Shifting Views: People & Politics in Contemporary African Art is the third in a series of thematic exhibitions of African art installed in the Baltimore Museum of Art’s (BMA) new Focus Gallery. The gallery debuted with Diverging Streams: Eastern Nigerian Art (April 26, 2015–April 17, 2016) followed by Design for Mobile Living: Art from Eastern Africa (June 1–November 27, 2016). Located adjacent to the recently (April 2015) reopened renovated and expanded galleries for African art, its 680 square feet fosters an intimate space for engagement through close looking, finding connections, critical thinking, and quiet reflection (Fig. 1).

Shifting Views, curated by Shannon Hill, Associate Curator for African Arts, with Kevin Tervala, former Curatorial Fellow in the Arts of Africa, the Americas, Asia, and Pacific Islands, features twenty-four works on paper by seven artists from the museum’s growing collection of contemporary art: David Goldblatt, Gavin Jantjes, William Kentridge, Julie Mehretu, Senam Okudzeto, Robin Rhode, and Diane Victor. Installed against muted gray walls, they illustrate a mastery of techniques: drawing, photography, printmaking, and a novel manipulation of captured carbon soot deposits. Viewers are invited to rethink profound themes of dislocation, racism, and loss, while locating connections to our own life and times— political, personal, and social, past and present histories.

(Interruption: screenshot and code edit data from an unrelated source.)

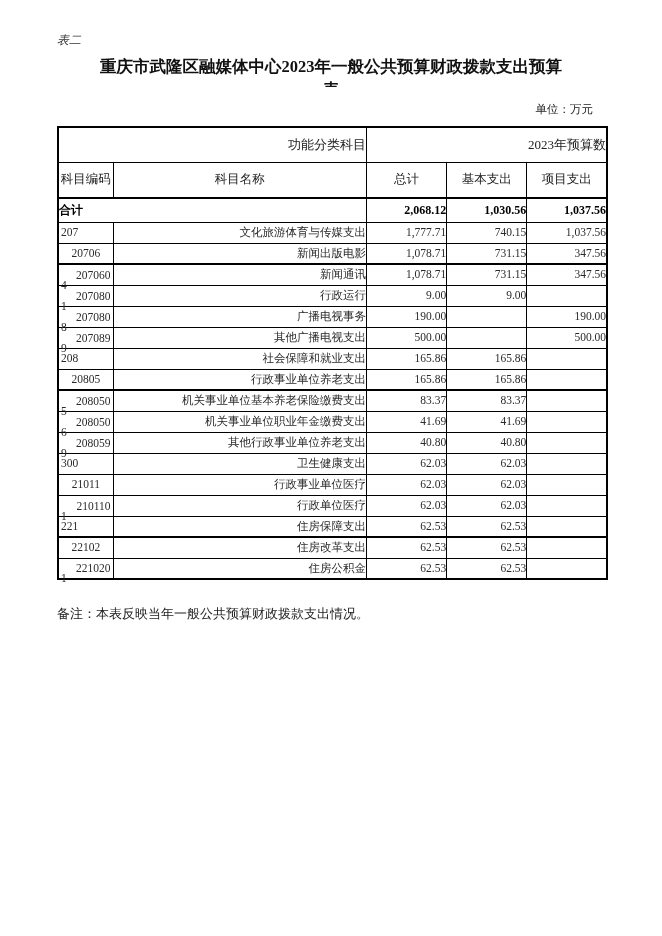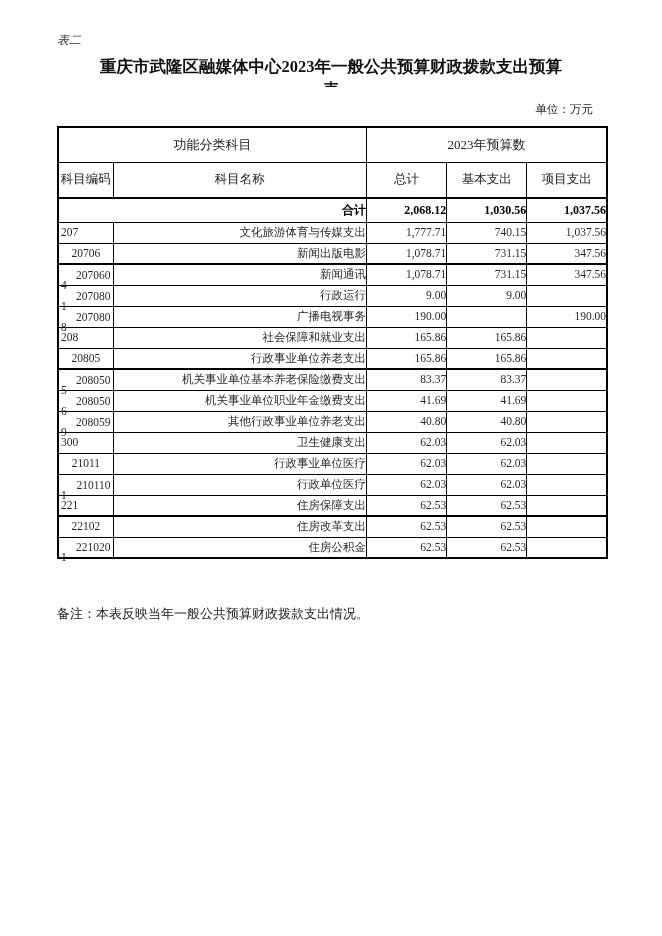--- a/index.html
+++ b/index.html
@@ -37,27 +37,27 @@
     font-weight: normal;
     overflow: visible;
     padding: 0;
   }
   col.c-code { width: 55px; }
   col.c-name { width: 253px; }
   col.c-total, col.c-basic, col.c-project { width: 80px; }
 
   tr.header-row-1 { height: 35px; }
   tr.header-row-2 { height: 36px; }
-  tr.header-row-1 th { font-size: 13px; color: #222; }
+  tr.header-row-1 th { font-size: 13px; color: #222; text-align: right; }
   tr.header-row-2 th { font-size: 12.5px; color: #222; border-bottom: 2px solid #000; }
   th.code-header { line-height: 15px; padding: 0 6px; }
 
   tr.total-row { height: 24px; }
   tr.total-row td { font-weight: bold; font-size: 12px; color: #000; }
-  td.center { text-align: right; }
+  td.center { text-align: left; }
 
   tr.data-row { height: 21px; }
   tr.data-row td { font-size: 11.5px; color: #2a2a2a; line-height: 13px; }
   tr.thick-bottom td { border-bottom-width: 2px; }
 
   td.code-cell { position: relative; }
   .code-main { display: block; }
   tr.level-1 td.code-cell .code-main { text-align: left; padding-left: 2px; }
   tr.level-2 td.code-cell .code-main { text-align: center; }
   tr.level-3 td.code-cell .code-main { text-align: right; padding-right: 2px; padding-top: 1px; }
@@ -160,20 +160,30 @@
       <tr class="data-row level-3">
     <td class="code-cell">
       <span class="code-main">207080</span>
       <span class="code-hang">8</span>
     </td>
     <td class="name-cell">广播电视事务</td>
     <td class="num-cell">190.00</td>
     <td class="num-cell"></td>
     <td class="num-cell">190.00</td>
   </tr>
+      <tr class="data-row level-3">
+    <td class="code-cell">
+      <span class="code-main">207089</span>
+      <span class="code-hang">9</span>
+    </td>
+    <td class="name-cell">其他广播电视支出</td>
+    <td class="num-cell">500.00</td>
+    <td class="num-cell"></td>
+    <td class="num-cell">500.00</td>
+  </tr>
       <tr class="data-row level-1">
     <td class="code-cell">
       <span class="code-main">208</span>
 
     </td>
     <td class="name-cell">社会保障和就业支出</td>
     <td class="num-cell">165.86</td>
     <td class="num-cell">165.86</td>
     <td class="num-cell"></td>
   </tr>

The comfortable gallery size invites varying routes. My eye and aesthetic preferences led me the first time around. A second, longer look got me thinking about the historical/social time frames in which these seven artists were working. The earliest work is by acclaimed documentary photographer David Goldblatt. Margaret Mcingana, who later became famous as the singer Margaret Singana, Zola, Soweto, October 1970 is a large format (40.6 cm × 50.8) portrait (Fig. 2). In this photograph the room’s looming interior wall is as much a part of the subject as Ms. Mcingana reclining in the middleground of the composition. Notably, it is the first photograph that Goldblatt took in the Soweto township, and he remarks that

houses [were] designed specifically to discourage people from putting down roots. They wanted people who lived here to be labourers in the so-called white economy and to go back home to their tribal homelands. So that wall, that hellish wall, was a symbol to me of the claustrophobic tightness of that place

(Goldblatt 2014).

About this same time (1974–75), artist/activist Gavin Jantjes was at work on his critical commentary A South African Colouring Book. Two of the eleven composite prints from the full portfolio Edition #4/20 are displayed here: True Colors of the State (n.d.) and Color this Labor Dirt Cheap (n.d.). The artist collected and overlayed selected photographs, newsprint, drawings, and texts representative of appalling apartheid injustices and ensuing explosive conflicts. In True Colors of the State Jantjes appropriates photographer Laurie Bloomfield’s shot depicting resistance by black South Africans to racial rezoning policies near Durban. Presented as a child’s coloring book page, the title of the suite at first relays a fond memory of a childhood activity of coloring printed line drawings—but the artist rapidly shifts the mood and meaning to the adult world by applying acerbic titles of instruction echoing the structural oppression and racial discrimination lived by blacks and coloreds in South Africa under the Afrikaner Nationalist Party rule. The print includes a color bar referring to racial classifications in South Africa at the time. Jantjes has explained:

The racial label put on a non-white child at birth is not only a badge of a race, it is a permanent brand of inferiority, the brand of class distinction. Throughout his life his race label will warn all concerned which doors are open to him, and which are closed

(Janjes 1974–75).

Jantjes’s work was banned in South Africa and the artist went into exile in 1982.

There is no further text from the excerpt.